Alvos móveis após o tiro com arco |

Uma coisa que a vida nos ensina é que muitas vezes simplesmente pedir que algo aconteça não é suficiente. Infelizmente (ou felizmente, dependendo da sua perspectiva), existe um longo caminho entre o desejo e a realização. Sabemos por experiência própria que muitas vezes o caminho começa com as nossas próprias ações.

Martim Avillez Figueiredo respondeu a Ricardo Paes Mamede neste jornal pedindo mais debate entre os diferentes projetos. Se aderir a este apelo, distancio-me da sua prática: involuntariamente ou não (embora me incline para a primeira opção, pois não tenho motivos para assumir o contrário), este artigo está cheio de espantalhos e de conceitos errados sobre a economia a mover-se para a esquerda.

Martim Avildz disse não estar convencido dos “benefícios de ter os ministros a decidir para quais empresas privadas direcionar o investimento público”. Ele defendeu ainda a ideologia liberal, dizendo que "muitos liberais não estão desistindo de reservar um papel muito importante ao Estado que vai muito além das funções soberanas. O que eles querem dizer é que o Estado não deve ser o arquitecto dos planos económicos". que , Ricardo Paes Mamed, e nem Ricardo Paes Mamed, nem ninguém da esquerda defenderam algo do tipo, exceto talvez uma pequena franja que apoia um Estado mais autoritário. Mas desta forma, não passa de um espantalho e de uma ideia muito errada do que defende a maior parte da esquerda.
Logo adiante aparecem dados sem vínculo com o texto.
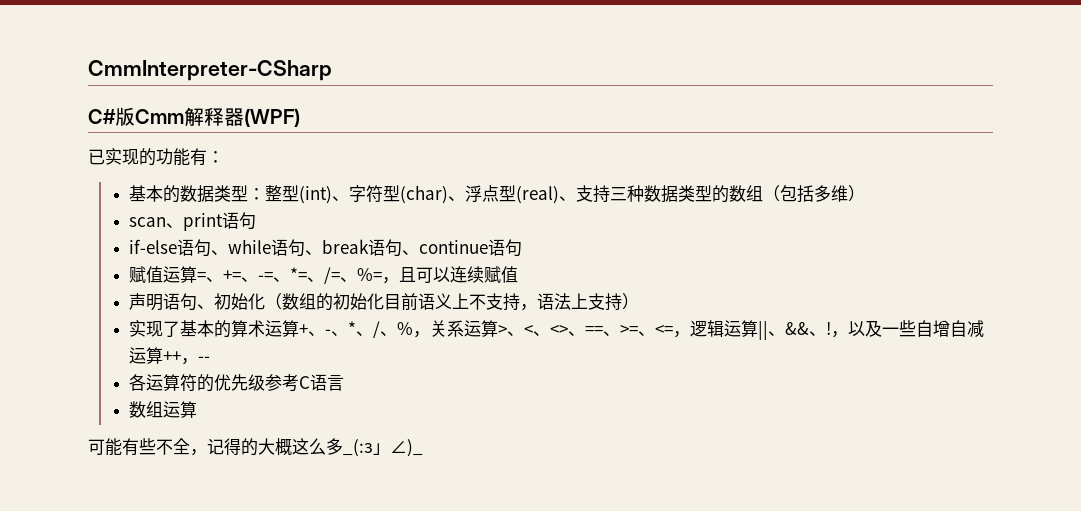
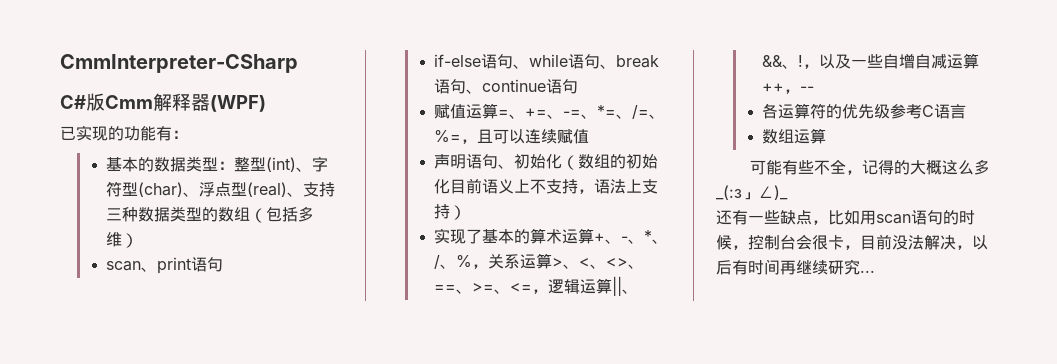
(423, 448) none -> [716,210,975,225] [716,234,988,250] [716,259,875,275] // 还有一些缺点，比如用scan语句的时候，控制台会很卡，目前没法解决，以后有时间再继续研究...

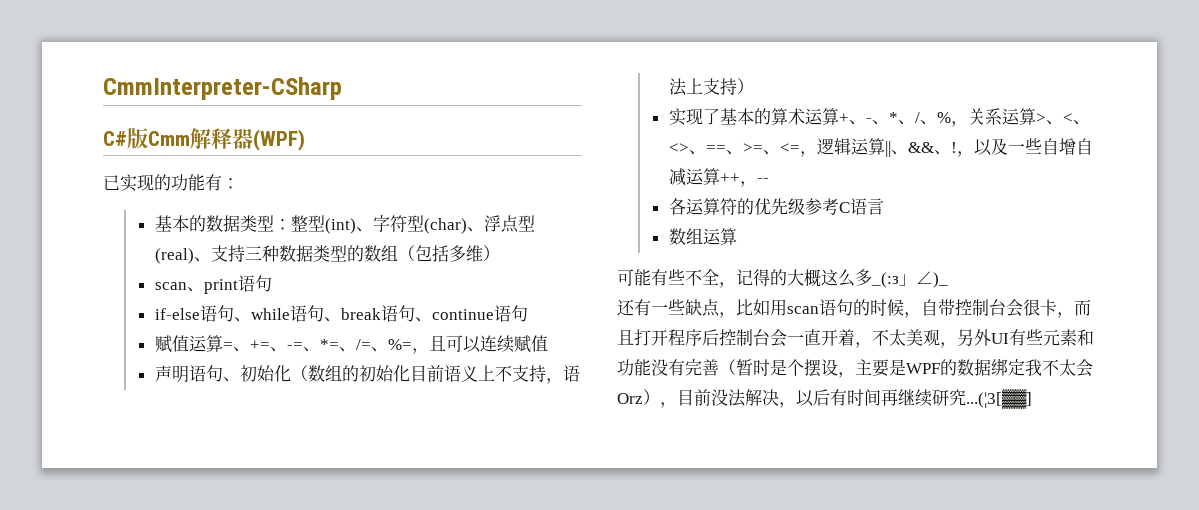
(748, 247) none -> [921,299,955,316] 自带
(860, 247) none -> [1074,299,1091,316] [617,329,1094,348] [617,358,1093,378] [617,389,677,408] 而且打开程序后控制台会一直开着，不太美观，另外UI有些元素和功能没有完善（暂时是个摆设，主要是WPF的数据绑定我不太会Orz），
[860,270,875,273] ... -> [966,389,1032,409] ...(¦3[▓▓]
Vários economistas de renome mundial demonstraram que os Estados e a sociedade civil devem desempenhar um papel fundamental na identificação de sectores-chave para orientar o investimento. Mariana Mazzucato, que pode ter liderado este conceito, disse mesmo que não se trata de escolher um vencedor, mas de encontrar parceiros para atingir um objectivo público de benefício mútuo. Esta ideia levou a inovações que são tão úteis para os seres humanos, para as economias e até para os gestores libertários como a Internet, o GPS ou os ecrãs tácteis.

Nada disto chega sequer perto de algum tipo de planeamento económico ou de tomada de decisões sem padrões públicos e auditáveis. Martim Avillez Figueiredo parece ignorar os múltiplos caminhos intermédios entre o planeamento económico nacional e a sua liberalização abrangente. Para ser justo, não parece defender a liberalização total da economia, especialmente porque não afirma ser contra o investimento público. Parece que esse investimento deve ser feito sem qualquer tipo de orientação, padrão ou objetivo. Em suma, a infusão indiscriminada de fundos públicos nas empresas privadas: privatização dos fundos públicos. Uma ideia não muito liberal (mas muito neoliberal).

É relativamente óbvio que, se houver investimento público, este deverá satisfazer os requisitos estabelecidos pelo poder político – o único poder político eleito democraticamente. Eu poderia citar muitos economistas de esquerda, mas acho que faz mais sentido usar os libertários como exemplos, como o ganhador do Prêmio Nobel Daron Acemoglu, que defende o papel de instituições benignas (como uma democracia, projetos) como forma de promover crescimento.

Segundo Martím Avilz Figueiredo, “os liberais acreditam que é melhor ter muitas mãos escondidas a tentar resolver muitos desafios em simultâneo, do que apenas a mão do Estado a tentar resolver todos eles”. Mais uma vez, um espantalho que falhou no jornal... liberal. John Stuart Mill afirmou que, em certas circunstâncias, as ações dispersas dos indivíduos poderiam causar danos a todos e, para evitar isso, fazia sentido que os poderes estatais coordenassem os seus esforços. Stuart Mill é um socialista perigoso?

Elevar o nível de discussão é crucial. Mas isso é feito sem um fluxo constante de espantalhos para validar a tese. Não sei se Martim Avillez Figueiredo jogava “flechas” ou “dardos” ou algo do género. Normalmente, as pessoas jogam tantas flechas quanto podem e esperam que algumas delas acertem o alvo. Mover o alvo após atirar é complicado, mas funciona. É fácil fazer isso direito.